Contributing

We encourage contributions to mirdata, especially new dataset loaders. To contribute a new loader, follow the steps indicated below and create a Pull Request (PR) to the github repository. For any doubt or comment about your contribution, you can always submit an issue or open a discussion in the repository.

To reduce friction, we may make commits on top of contributor’s PRs. If you do not want us to, please tag your PR with please-do-not-edit.

Installing mirdata for development purposes

To install mirdata for development purposes:

  • First run:

    git clone https://github.com/mir-dataset-loaders/mirdata.git
    
  • Then, after opening source data library you have to install the dependencies for updating the documentation and running tests:

    pip install .
    pip install ."[tests]"
    pip install ."[docs]"
    pip install ."[dali]"
    pip install ."[haydn_op20]"
    

We recommend to install pyenv to manage your Python versions and install all mirdata requirements. You will want to install the latest supported Python versions (see README.md). Once pyenv and the Python versions are configured, install pytest. Make sure you installed all the necessary pytest plugins to automatically test your code successfully (e.g. pytest-cov). Finally, run:

Before running the tests, make sure to have formatted mirdata/ and tests/ with black.

black mirdata/ tests/

Also, make sure that they pass flake8 and mypy tests specified in lint-python.yml github action workflow.

flake8 mirdata --count --select=E9,F63,F7,F82 --show-source --statistics
python -m mypy mirdata --ignore-missing-imports --allow-subclassing-any

Finally, run:

pytest -vv --cov-report term-missing --cov-report=xml --cov=mirdata tests/ --local

All tests should pass!

Writing a new dataset loader

The steps to add a new dataset loader to mirdata are:

  1. Create an index

  2. Create a module

  3. Add tests

  4. Submit your loader

Before starting, check if your dataset falls into one of these non-standard cases:

  • Is the dataset not freely downloadable? If so, see this section

  • Does the dataset require dependencies not currently in mirdata? If so, see this section

  • Does the dataset have multiple versions? If so, see this section

  • Is the index large (e.g. > 5 MB)? If so, see this section

1. Create an index

mirdata’s structure relies on indexes. Indexes are dictionaries contain information about the structure of the dataset which is necessary for the loading and validating functionalities of mirdata. In particular, indexes contain information about the files included in the dataset, their location and checksums. The necessary steps are:

  1. To create an index, first create a script in scripts/, as make_dataset_index.py, which generates an index file.

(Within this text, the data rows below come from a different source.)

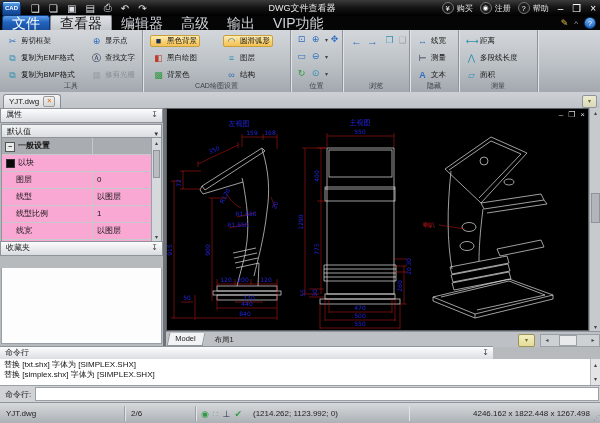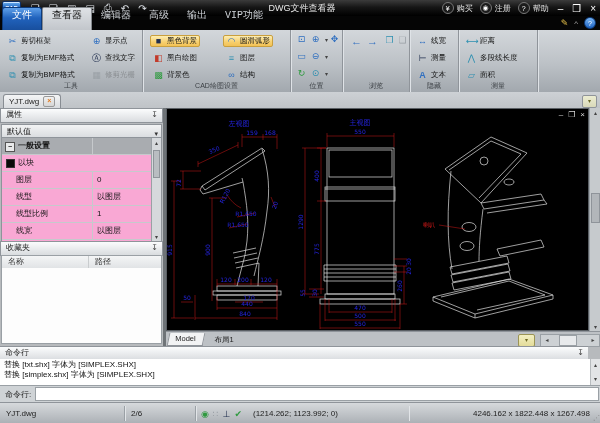--- a/index.html
+++ b/index.html
@@ -22,7 +22,7 @@
   .winbtn{font-size:10px;color:#fff;margin-left:2px;}
   
   .menubar{position:absolute;left:0;top:16px;width:600px;height:14px;background:#050505;display:flex;align-items:flex-end;}
-  .mtab{font-size:10px;color:#cfd3d8;padding:2px 9px 9px;height:11px;line-height:11px;font-family:Liberation Mono, monospace;}
+  .mtab{font-size:14px;color:#cfd3d8;padding:2px 9px 1px;height:11px;line-height:11px;}
   .mtab.file{background:linear-gradient(#5ea0ea,#2163bd 45%,#184f9e);color:#fff;border-radius:3px 3px 0 0;margin-left:2px;border:1px solid #0d3a7a;border-bottom:none;}
   .mtab.active{background:linear-gradient(#dfe2e6,#c2c6cb);color:#111;border-radius:2px 2px 0 0;border:1px solid #85898e;border-bottom:none;}
   .menubar-right{position:absolute;right:4px;bottom:1px;display:flex;align-items:center;gap:6px;font-size:9px;}

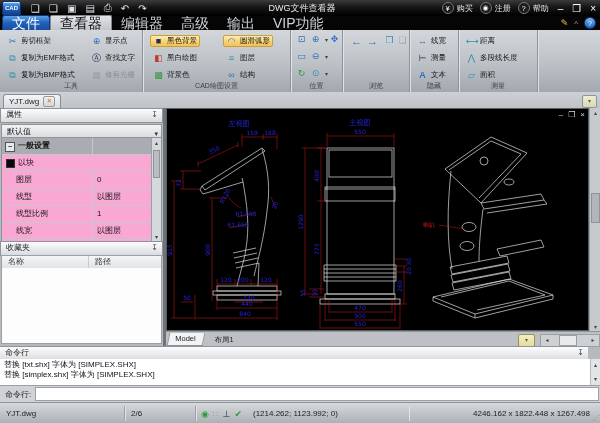--- a/index.html
+++ b/index.html
@@ -374,10 +374,6 @@
           <span class="pin">↧</span>
         </div>
       </div>
-      <div class="favcols">
-        <div class="c1">名称</div>
-        <div>路径</div>
-      </div>
       <div class="favbody"></div>
     </div>
 

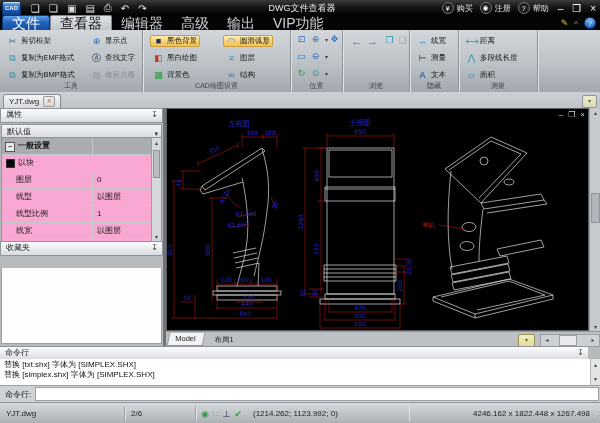--- a/index.html
+++ b/index.html
@@ -97,7 +97,7 @@
   .hsbtn{width:12px;font-size:6px;color:#444;text-align:center;line-height:10px;}
   .hthumb{width:16px;height:9px;margin-top:0px;background:#e8eaec;border:1px solid #9aa0a5;margin-left:6px;}
   
-  .cmdhead{position:absolute;left:0;top:346px;width:588px;}
+  .cmdhead{position:absolute;left:0;top:346px;width:493px;}
   .cmdhead .phead{border-left:none;border-right:none;}
   .cmdlist{position:absolute;left:0;top:359px;width:600px;height:27px;background:#fff;border-bottom:1px solid #9aa0a5;
     font-size:8px;color:#111;padding:1px 0 0 4px;box-sizing:border-box;}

  2. Then run the script on the dataset and save the index in mirdata/datasets/indexes/ as dataset_index_<version>.json. where <version> indicates which version of the dataset was used (e.g. 1.0).

Here there is an example of an index to use as guideline:

More examples of scripts used to create dataset indexes can be found in the scripts folder.

tracks

Most MIR datasets are organized as a collection of tracks and annotations. In such case, the index should make use of the tracks top-level key. A dictionary should be stored under the tracks top-level key where the keys are the unique track ids of the dataset. The values are a dictionary of files associated with a track id, along with their checksums. These files can be for instance audio files or annotations related to the track id. File paths are relative to the top level directory of a dataset.

multitracks

records

2. Create a module

Once the index is created you can create the loader. For that, we suggest you use the following template and adjust it for your dataset. To quickstart a new module:

  1. Copy the example below and save it to mirdata/datasets/<your_dataset_name>.py

  2. Find & Replace Example with the <your_dataset_name>.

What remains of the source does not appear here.